* _REQUIRED WORK_: All of the lines below should be copied word for word.

* _Stored items from a collection_:

####

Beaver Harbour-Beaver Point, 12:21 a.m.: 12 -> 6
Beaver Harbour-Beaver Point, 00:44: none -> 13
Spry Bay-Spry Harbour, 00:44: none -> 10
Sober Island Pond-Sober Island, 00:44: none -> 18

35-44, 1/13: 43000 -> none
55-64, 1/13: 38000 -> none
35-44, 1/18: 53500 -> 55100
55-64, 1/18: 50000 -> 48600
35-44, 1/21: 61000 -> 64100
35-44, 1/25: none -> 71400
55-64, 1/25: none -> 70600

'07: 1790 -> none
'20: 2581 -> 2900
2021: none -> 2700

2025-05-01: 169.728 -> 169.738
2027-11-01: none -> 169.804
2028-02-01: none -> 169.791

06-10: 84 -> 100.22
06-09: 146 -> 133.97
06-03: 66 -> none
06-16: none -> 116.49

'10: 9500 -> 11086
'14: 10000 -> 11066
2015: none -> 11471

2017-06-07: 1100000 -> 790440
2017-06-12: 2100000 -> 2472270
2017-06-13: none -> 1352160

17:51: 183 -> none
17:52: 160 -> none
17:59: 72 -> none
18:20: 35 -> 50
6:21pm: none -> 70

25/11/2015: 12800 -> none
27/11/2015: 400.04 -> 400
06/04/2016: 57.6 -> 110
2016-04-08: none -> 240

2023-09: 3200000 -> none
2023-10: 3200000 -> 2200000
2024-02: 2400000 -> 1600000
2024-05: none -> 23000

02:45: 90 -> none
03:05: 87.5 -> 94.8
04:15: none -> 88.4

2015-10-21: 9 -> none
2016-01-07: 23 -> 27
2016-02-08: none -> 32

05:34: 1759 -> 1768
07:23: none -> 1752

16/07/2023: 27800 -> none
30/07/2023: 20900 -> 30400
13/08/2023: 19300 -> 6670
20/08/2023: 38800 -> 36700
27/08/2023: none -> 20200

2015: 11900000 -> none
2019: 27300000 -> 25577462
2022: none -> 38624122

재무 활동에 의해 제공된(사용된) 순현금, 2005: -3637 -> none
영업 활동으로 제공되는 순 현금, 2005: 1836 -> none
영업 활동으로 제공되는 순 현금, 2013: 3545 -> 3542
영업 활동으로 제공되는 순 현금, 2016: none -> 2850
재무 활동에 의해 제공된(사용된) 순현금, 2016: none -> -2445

####

* _ANSWER BOX_:
Beaver Harbour-Beaver Point, 12:21 a.m.: 12 -> 6
Beaver Harbour-Beaver Point, 00:44: none -> 13
Spry Bay-Spry Harbour, 00:44: none -> 10
Sober Island Pond-Sober Island, 00:44: none -> 18

35-44, 1/13: 43000 -> none
55-64, 1/13: 38000 -> none
35-44, 1/18: 53500 -> 55100
55-64, 1/18: 50000 -> 48600
35-44, 1/21: 61000 -> 64100
35-44, 1/25: none -> 71400
55-64, 1/25: none -> 70600

'07: 1790 -> none
'20: 2581 -> 2900
2021: none -> 2700

2025-05-01: 169.728 -> 169.738
2027-11-01: none -> 169.804
2028-02-01: none -> 169.791

06-10: 84 -> 100.22
06-09: 146 -> 133.97
06-03: 66 -> none
06-16: none -> 116.49

'10: 9500 -> 11086
'14: 10000 -> 11066
2015: none -> 11471

2017-06-07: 1100000 -> 790440
2017-06-12: 2100000 -> 2472270
2017-06-13: none -> 1352160

17:51: 183 -> none
17:52: 160 -> none
17:59: 72 -> none
18:20: 35 -> 50
6:21pm: none -> 70

25/11/2015: 12800 -> none
27/11/2015: 400.04 -> 400
06/04/2016: 57.6 -> 110
2016-04-08: none -> 240

2023-09: 3200000 -> none
2023-10: 3200000 -> 2200000
2024-02: 2400000 -> 1600000
2024-05: none -> 23000

02:45: 90 -> none
03:05: 87.5 -> 94.8
04:15: none -> 88.4

2015-10-21: 9 -> none
2016-01-07: 23 -> 27
2016-02-08: none -> 32

05:34: 1759 -> 1768
07:23: none -> 1752

16/07/2023: 27800 -> none
30/07/2023: 20900 -> 30400
13/08/2023: 19300 -> 6670
20/08/2023: 38800 -> 36700
27/08/2023: none -> 20200

2015: 11900000 -> none
2019: 27300000 -> 25577462
2022: none -> 38624122

재무 활동에 의해 제공된(사용된) 순현금, 2005: -3637 -> none
영업 활동으로 제공되는 순 현금, 2005: 1836 -> none
영업 활동으로 제공되는 순 현금, 2013: 3545 -> 3542
영업 활동으로 제공되는 순 현금, 2016: none -> 2850
재무 활동에 의해 제공된(사용된) 순현금, 2016: none -> -2445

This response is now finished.